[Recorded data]

BEGIN

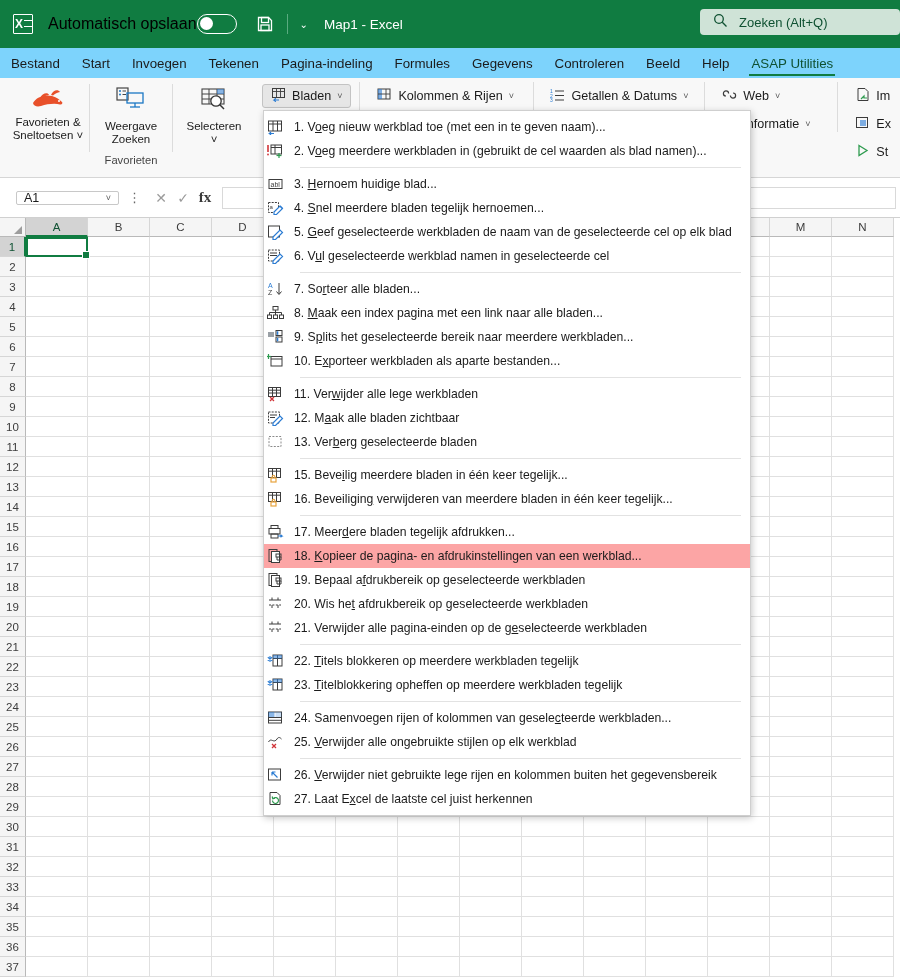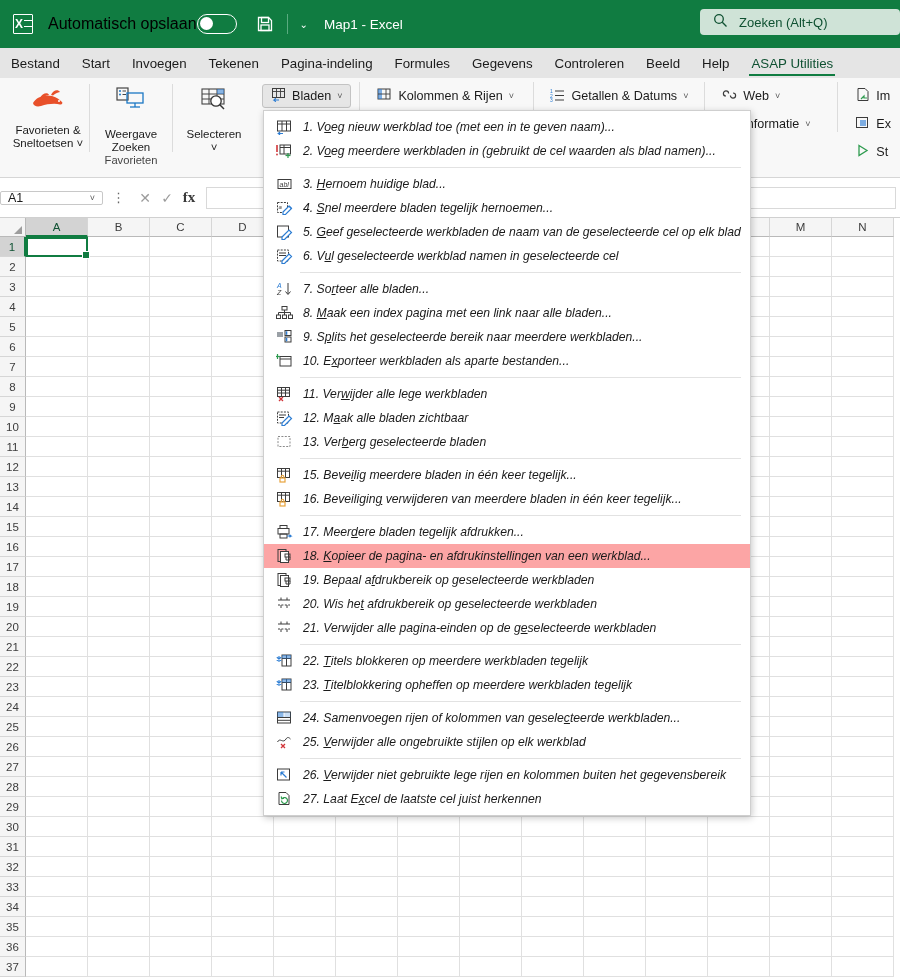--- a/index.html
+++ b/index.html
@@ -58,7 +58,7 @@
   
   .tabbar {
     position:absolute; left:0; top:48px; width:900px; height:30px;
-    background:#e5e5e5; display:flex; align-items:center;
+    background:#7dd3fc; display:flex; align-items:center;
   }
   .tab {
     font-size: 13.3px; color:#1b1b1b; padding: 0 11px; height:28px;

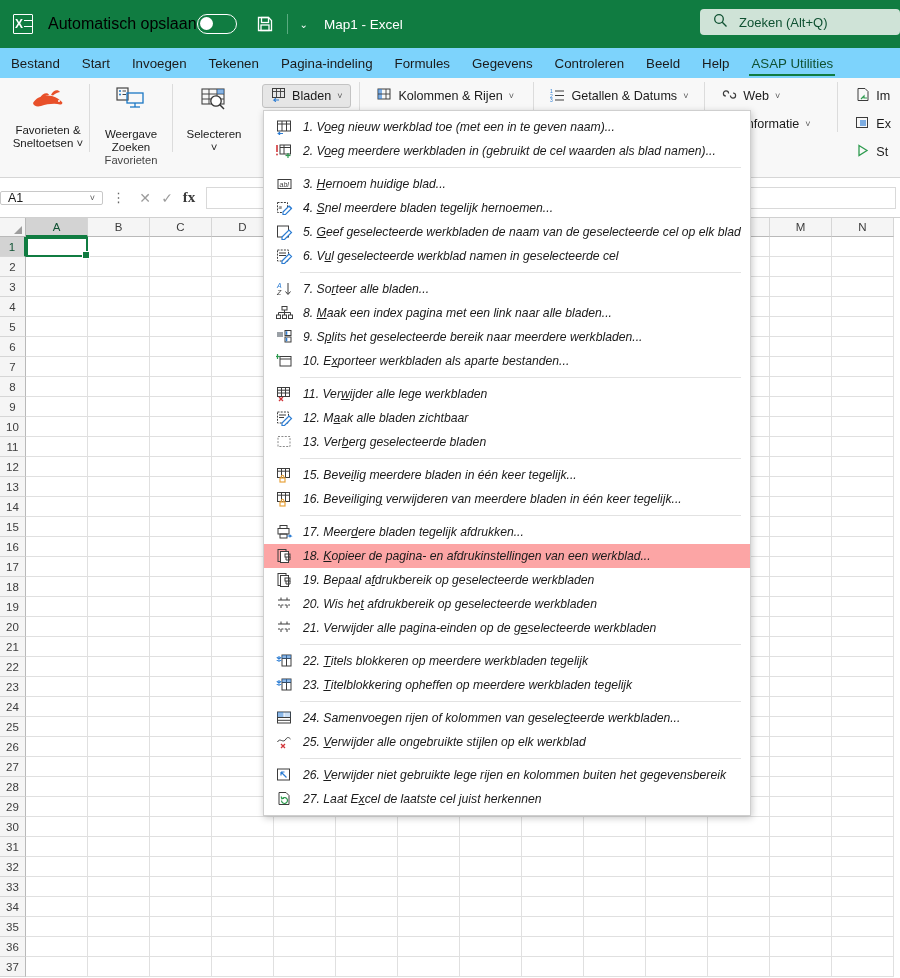--- a/index.html
+++ b/index.html
@@ -83,7 +83,7 @@
   .fav-btns { display:flex; height:72px; }
   .bigbtn {
     width: 78px; display:flex; flex-direction:column; align-items:center;
-    padding-top:6px; cursor:pointer;gap:8px;
+    padding-top:6px; cursor:pointer;
   }
   .bigbtn .lbl {
     font-size:11.5px; color:#1b1b1b; text-align:center; line-height:13px; margin-top:4px;

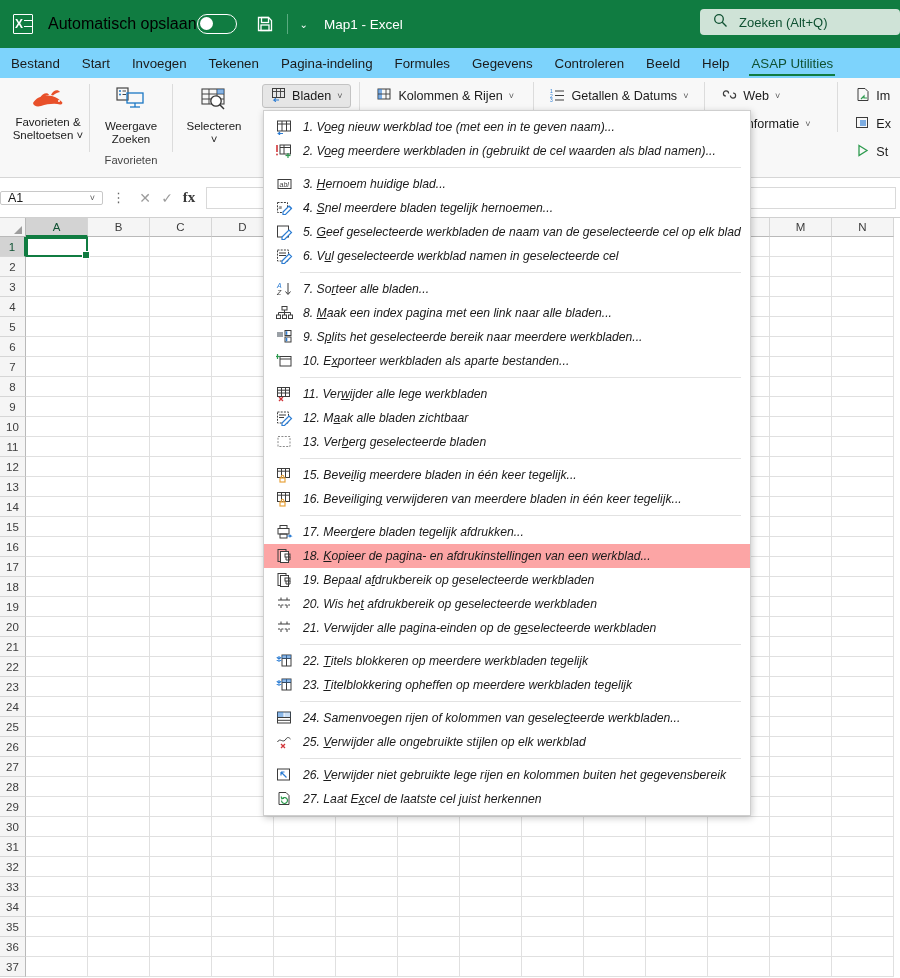--- a/index.html
+++ b/index.html
@@ -169,8 +169,8 @@
     padding:4px 0 4px 0; z-index:50;
   }
   .mitem {
-    display:flex; align-items:center; height:24px; padding-left:9px;
-    font-size:12.2px; color:#1b1b1b; cursor:pointer; white-space:nowrap;font-style:italic;
+    display:flex; align-items:center; height:24px; 
+    font-size:12.2px; color:#1b1b1b; cursor:pointer; white-space:nowrap;
   }
   .mitem:hover, .mitem.hover { background:#fca5a5; }
   .mitem .micon {

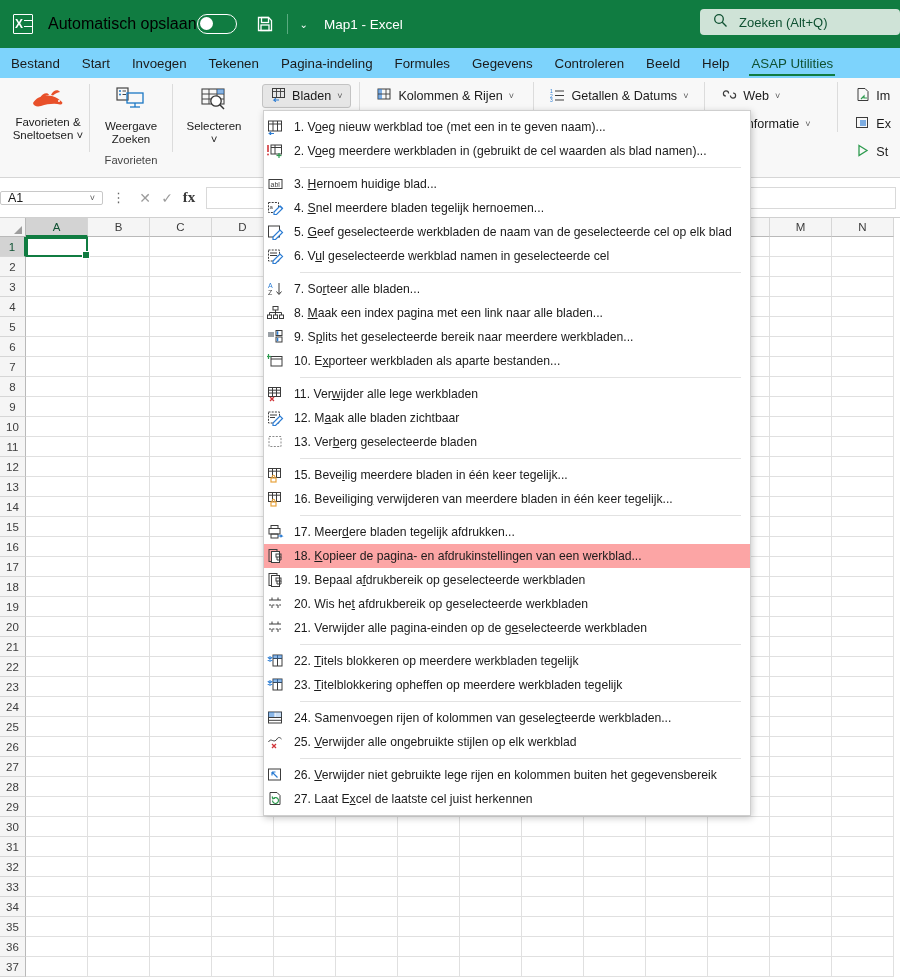--- a/index.html
+++ b/index.html
@@ -110,7 +110,7 @@
     border-bottom:1px solid #d0d0d0;
   }
   .namebox {
-    margin-left:0; width:103px; height:14px; border:1px solid #c8c8c8;
+    margin-left:16px; width:103px; height:14px; border:1px solid #c8c8c8;
     background:#fff; border-radius:2px; display:flex; align-items:center;
     justify-content:space-between; padding:0 7px; font-size:12.5px; color:#1b1b1b;
     cursor:pointer;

END

Give back the records above exactly, with no pictures.

◆ **Solution to this exercise**:
--- a/index.html
+++ b/index.html
@@ -58,7 +58,7 @@
   
   .tabbar {
     position:absolute; left:0; top:48px; width:900px; height:30px;
-    background:#e5e5e5; display:flex; align-items:center;
+    background:#7dd3fc; display:flex; align-items:center;
   }
   .tab {
     font-size: 13.3px; color:#1b1b1b; padding: 0 11px; height:28px;

--- a/index.html
+++ b/index.html
@@ -83,7 +83,7 @@
   .fav-btns { display:flex; height:72px; }
   .bigbtn {
     width: 78px; display:flex; flex-direction:column; align-items:center;
-    padding-top:6px; cursor:pointer;gap:8px;
+    padding-top:6px; cursor:pointer;
   }
   .bigbtn .lbl {
     font-size:11.5px; color:#1b1b1b; text-align:center; line-height:13px; margin-top:4px;

--- a/index.html
+++ b/index.html
@@ -169,8 +169,8 @@
     padding:4px 0 4px 0; z-index:50;
   }
   .mitem {
-    display:flex; align-items:center; height:24px; padding-left:9px;
-    font-size:12.2px; color:#1b1b1b; cursor:pointer; white-space:nowrap;font-style:italic;
+    display:flex; align-items:center; height:24px; 
+    font-size:12.2px; color:#1b1b1b; cursor:pointer; white-space:nowrap;
   }
   .mitem:hover, .mitem.hover { background:#fca5a5; }
   .mitem .micon {

--- a/index.html
+++ b/index.html
@@ -110,7 +110,7 @@
     border-bottom:1px solid #d0d0d0;
   }
   .namebox {
-    margin-left:0; width:103px; height:14px; border:1px solid #c8c8c8;
+    margin-left:16px; width:103px; height:14px; border:1px solid #c8c8c8;
     background:#fff; border-radius:2px; display:flex; align-items:center;
     justify-content:space-between; padding:0 7px; font-size:12.5px; color:#1b1b1b;
     cursor:pointer;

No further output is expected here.